Every reward record is tagged **`(space, granularity, value)`**. Granularity is **terminal** (the whole trajectory) or **step** (one edge) — an episode-level scalar alone is inadequate beyond \~50 steps; the tree's structure supplies finer credit. **Process reward** is read by walking a node's `path` across the Action and Reasoning spaces — *not* by scoring each step in isolation (process supervision "hard to judge" per-step — Han).
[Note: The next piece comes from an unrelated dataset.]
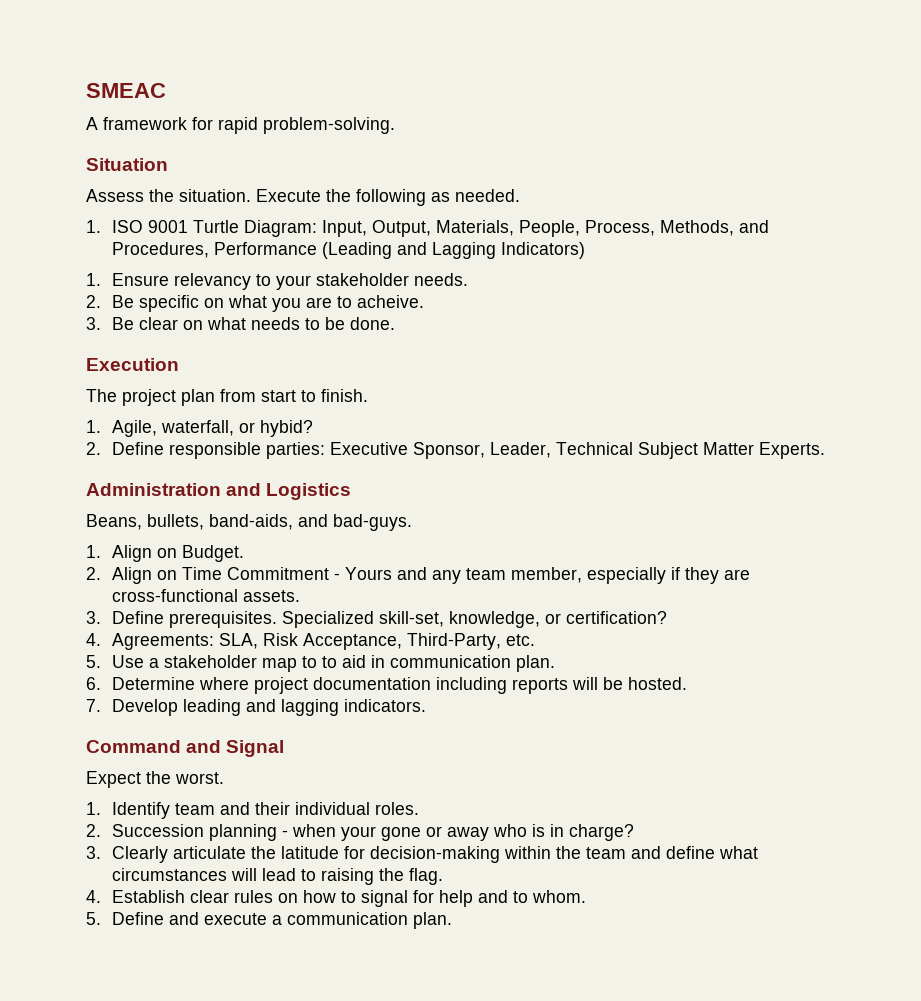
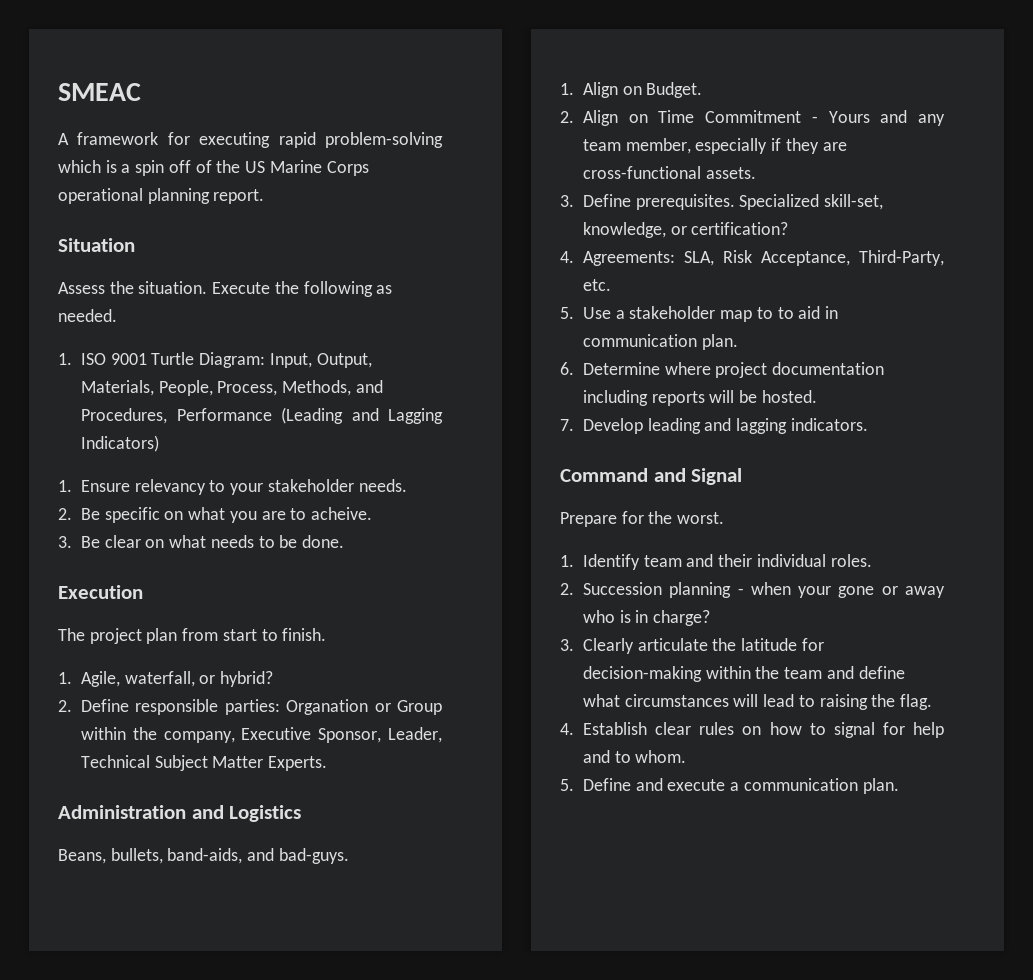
[218,117,395,134] rapid problem-solving. -> [199,132,443,148] [58,160,369,176] [58,188,265,204] executing rapid problem-solving which is a spin off of the US Marine Corps operational planning report.
[260,420,314,437] hybid? -> [220,671,274,687] hybrid?
(326, 450) none -> [286,699,443,715] [80,727,235,743] Organation or Group within the company,
[86,771,141,788] Expect -> [560,511,644,527] Prepare for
The wire formats `reward.txt` / `reward.json` cross the sandbox boundary; the in-kernel model is `VerifyResult` + `RewardEvent`.

## The interaction model — ACP

Human interaction is modelled through ACP's role split: **BenchFlow is the ACP Client; the "user" is a pluggable User Model inside the Client role.** Two channels carry everything:

* `session/prompt` (Client → Agent) — the task instruction and every **nudge** (user-initiated follow-up).
* `request_permission` / `ask_user` (Agent → Client, with enumerated options) — agent-initiated, surfaced through `Session.on_ask_user`.

`ask_user` with enumerated options is the **branchable interaction primitive** — finite options ⇒ a finite, scoreable interaction tree (each option is one `Branch` child). The interaction tool is never hard-coded as "step one"; the agent chooses to use it, and the **Action space** scores *whether it asked* — an under-specified task makes "ask the user" the correct behaviour, and failing to ask is a negative reward (Han). User Model modes: scripted / simulated (LLM persona) / real-human / auto. (Branching is not a User Model mode — it is a property of the `Rollout` tree.)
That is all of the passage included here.